= Ligestillingsrådet =

Danish ministerial council on equal opportunities

Ligestillingsrådet or the Danish Equal Opportunities Council was attached to the Danish Ministry of State (prime-minister's office) from 1975 to 2000. It coordinated legislation and claims in connection with the government's equal opportunities work. The Council ceased to exist with the establishment of a Ministry for Gender Equality or Ligestillingsministeriet in 2000. Since October 2011, its interests have been undertaken by the Ministry for Equal Opportunities and Ecclesiastical Affairs.

The Council consisted of a chairmen and eight permanent members representing the social partners, women's organisations and gender researchers. By far its most important concern was equality in the labour market, especially the problem of equal pay. Workload increased as the Council dealt with more complex legislation from the Folketing and the European Union, in addition to demands on global orientations.

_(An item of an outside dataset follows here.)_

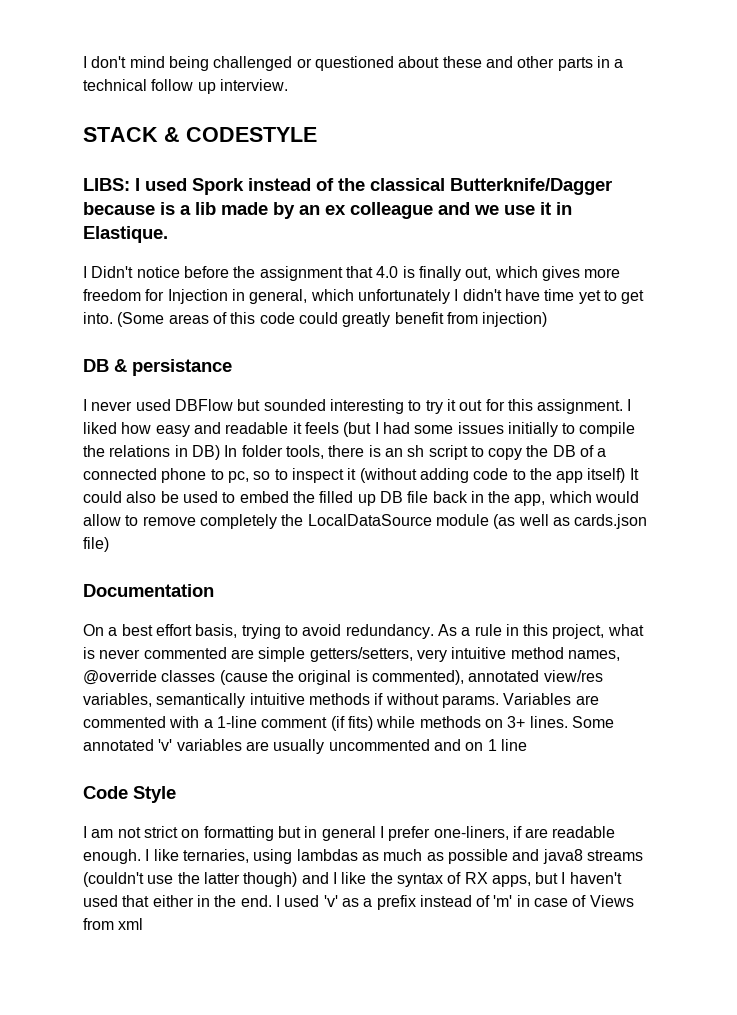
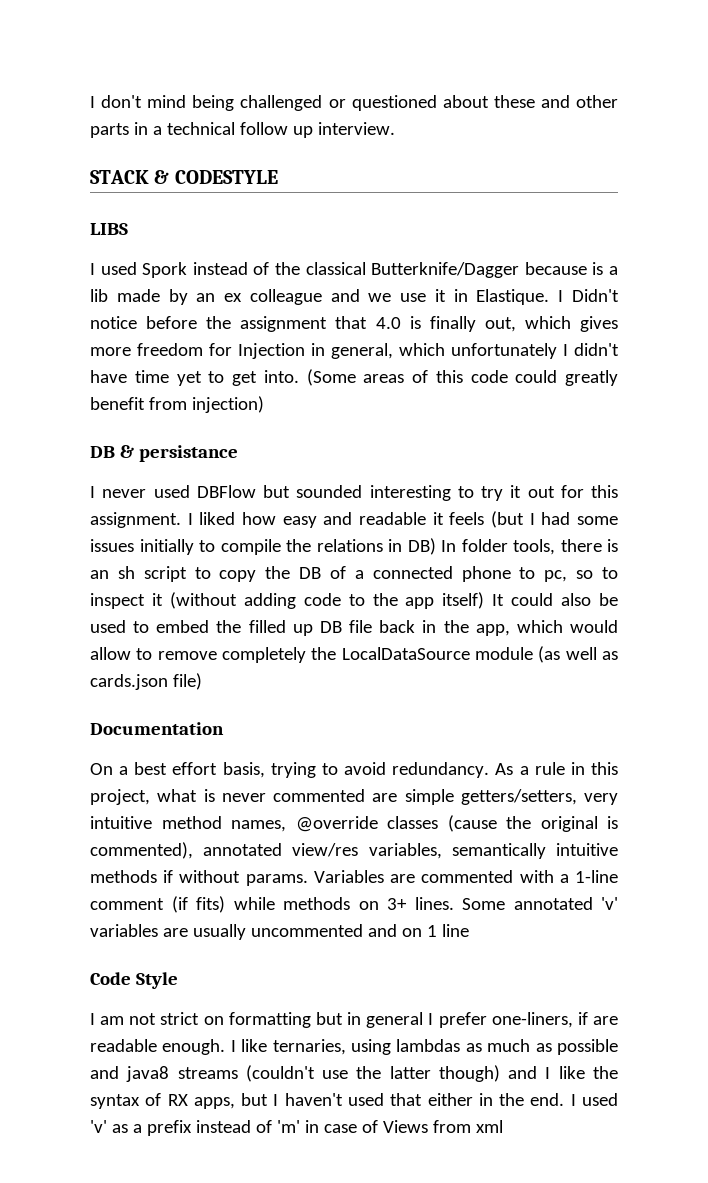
[83,178,130,191] LIBS: -> [90,223,128,235] LIBS //
(168, 234) // -> (550, 297) none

The Council was increasingly criticized for its lack of impact, particularly in the 1999 report on Det fremtidige ligestillingsarbejde (Future Gender Equality Work). Under the leadership of Poul Nyrup Rasmussen, the government therefore decided in 2000 that the Council should be abolished in favour of an independent ministry charged with priorities for future work on gender equality. A new parliamentary standing committee Ligebehandlingsnævnet (The Gender Equality Committee) was established in 2009 to deal with cases involving national and international gender equality issues.